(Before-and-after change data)

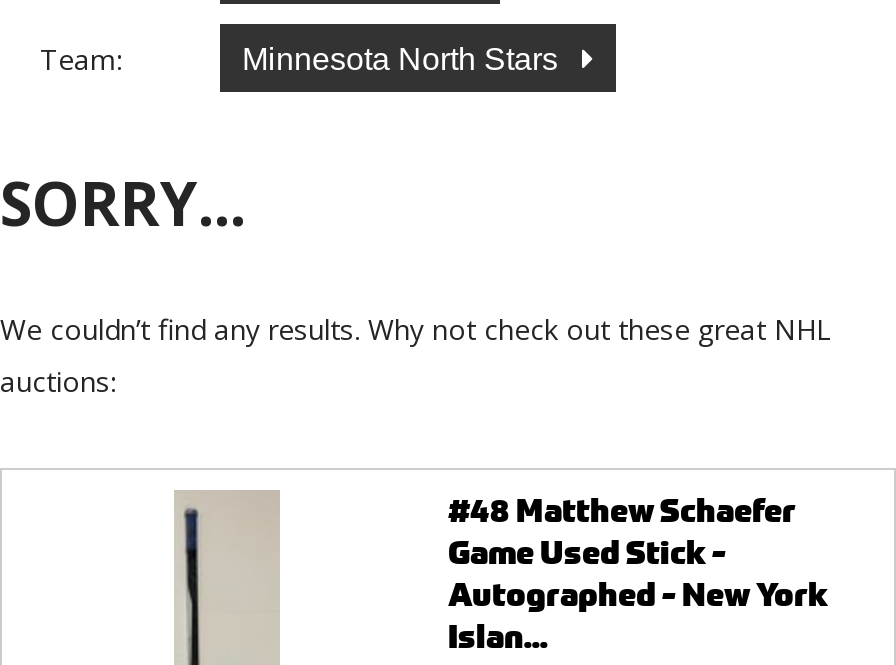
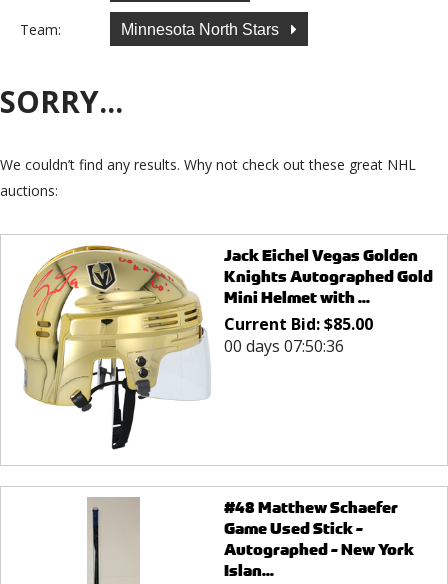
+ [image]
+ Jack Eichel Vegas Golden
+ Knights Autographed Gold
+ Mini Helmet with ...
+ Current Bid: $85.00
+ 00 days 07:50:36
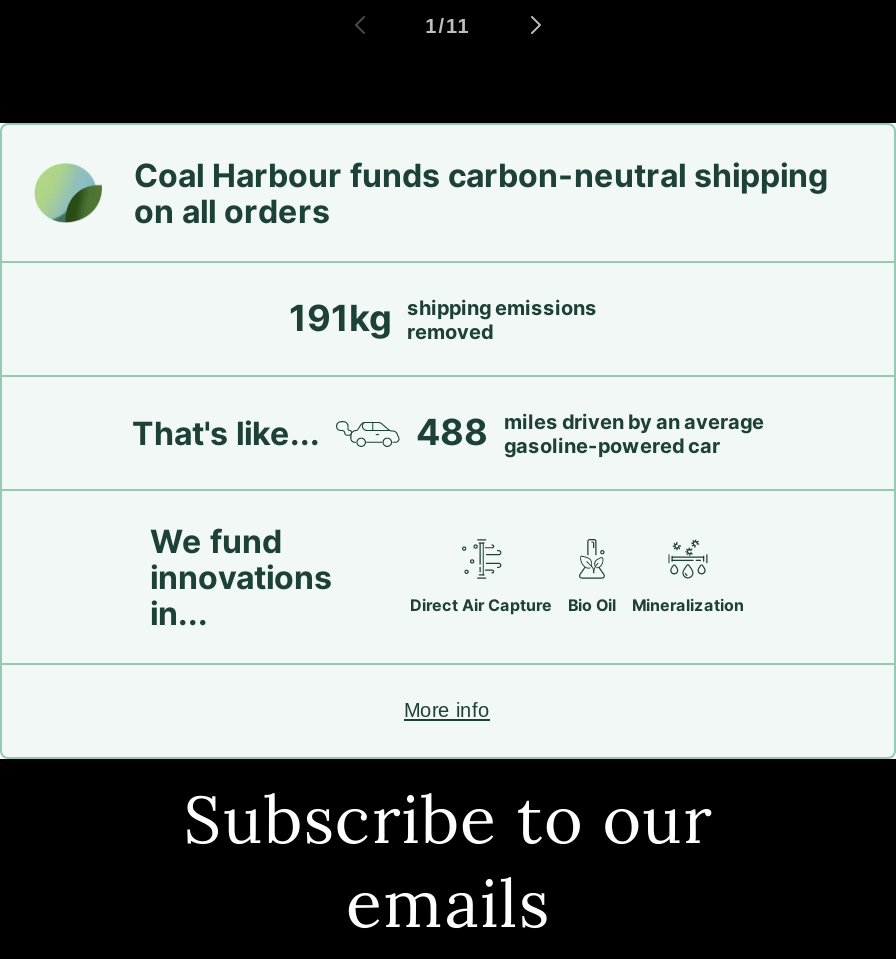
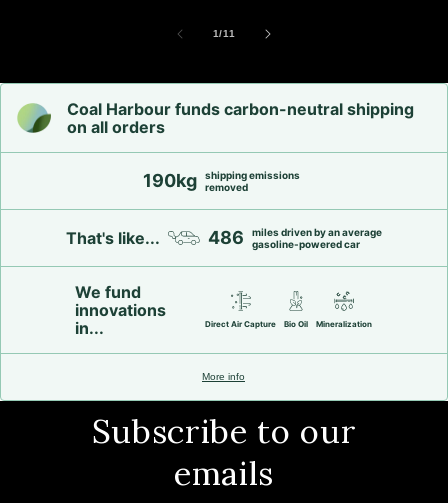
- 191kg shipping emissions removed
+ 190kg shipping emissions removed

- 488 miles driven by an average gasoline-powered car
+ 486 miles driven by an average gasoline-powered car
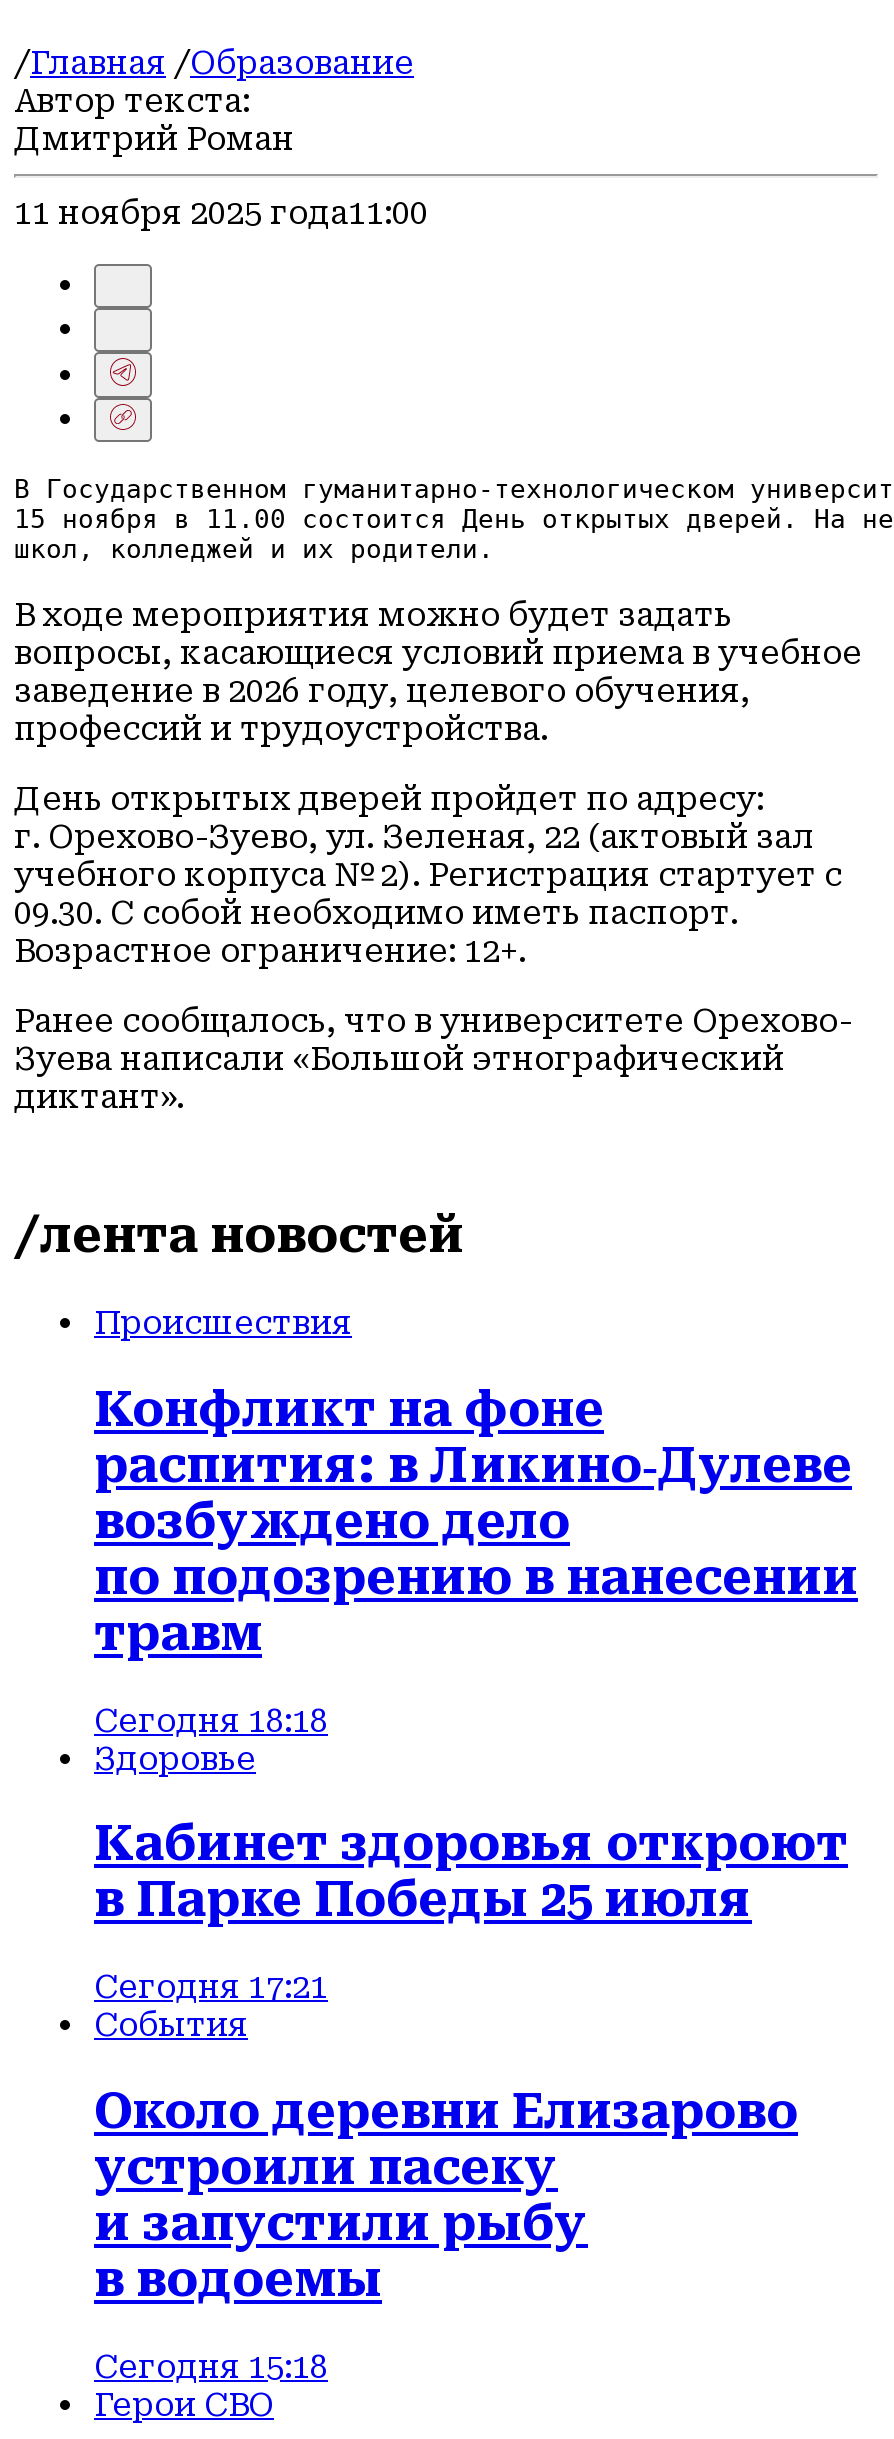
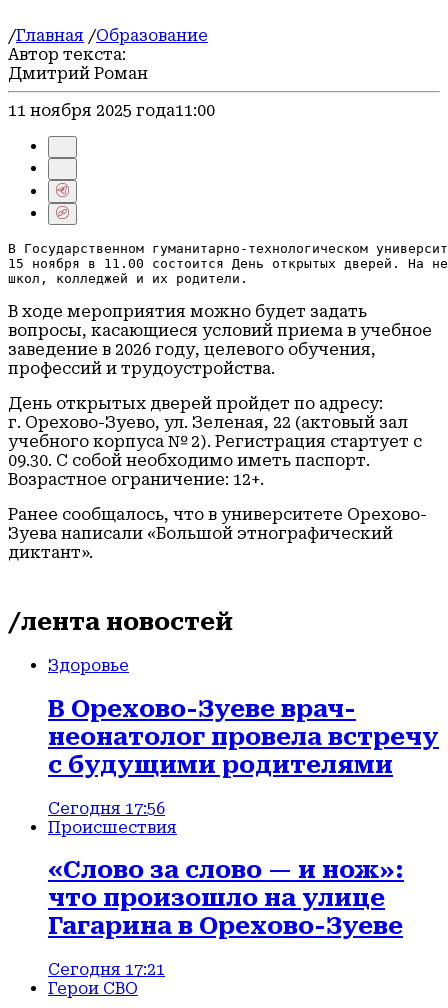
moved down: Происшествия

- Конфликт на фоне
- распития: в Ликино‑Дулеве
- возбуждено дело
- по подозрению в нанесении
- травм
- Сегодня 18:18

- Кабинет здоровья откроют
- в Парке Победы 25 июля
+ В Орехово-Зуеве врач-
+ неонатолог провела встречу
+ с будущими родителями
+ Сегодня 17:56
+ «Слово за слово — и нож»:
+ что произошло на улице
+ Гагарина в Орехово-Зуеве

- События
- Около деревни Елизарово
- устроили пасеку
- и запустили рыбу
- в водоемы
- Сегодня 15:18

### PROBLEM DETAILS
I need the lines from the one holding "Eichel Vegas Golden" through the last line of the entries set down exactly, with every picture left out.

### TASK ANSWER
+ Jack Eichel Vegas Golden
+ Knights Autographed Gold
+ Mini Helmet with ...
+ Current Bid: $85.00
+ 00 days 07:50:36
- 191kg shipping emissions removed
+ 190kg shipping emissions removed

- 488 miles driven by an average gasoline-powered car
+ 486 miles driven by an average gasoline-powered car
moved down: Происшествия

- Конфликт на фоне
- распития: в Ликино‑Дулеве
- возбуждено дело
- по подозрению в нанесении
- травм
- Сегодня 18:18

- Кабинет здоровья откроют
- в Парке Победы 25 июля
+ В Орехово-Зуеве врач-
+ неонатолог провела встречу
+ с будущими родителями
+ Сегодня 17:56
+ «Слово за слово — и нож»:
+ что произошло на улице
+ Гагарина в Орехово-Зуеве

- События
- Около деревни Елизарово
- устроили пасеку
- и запустили рыбу
- в водоемы
- Сегодня 15:18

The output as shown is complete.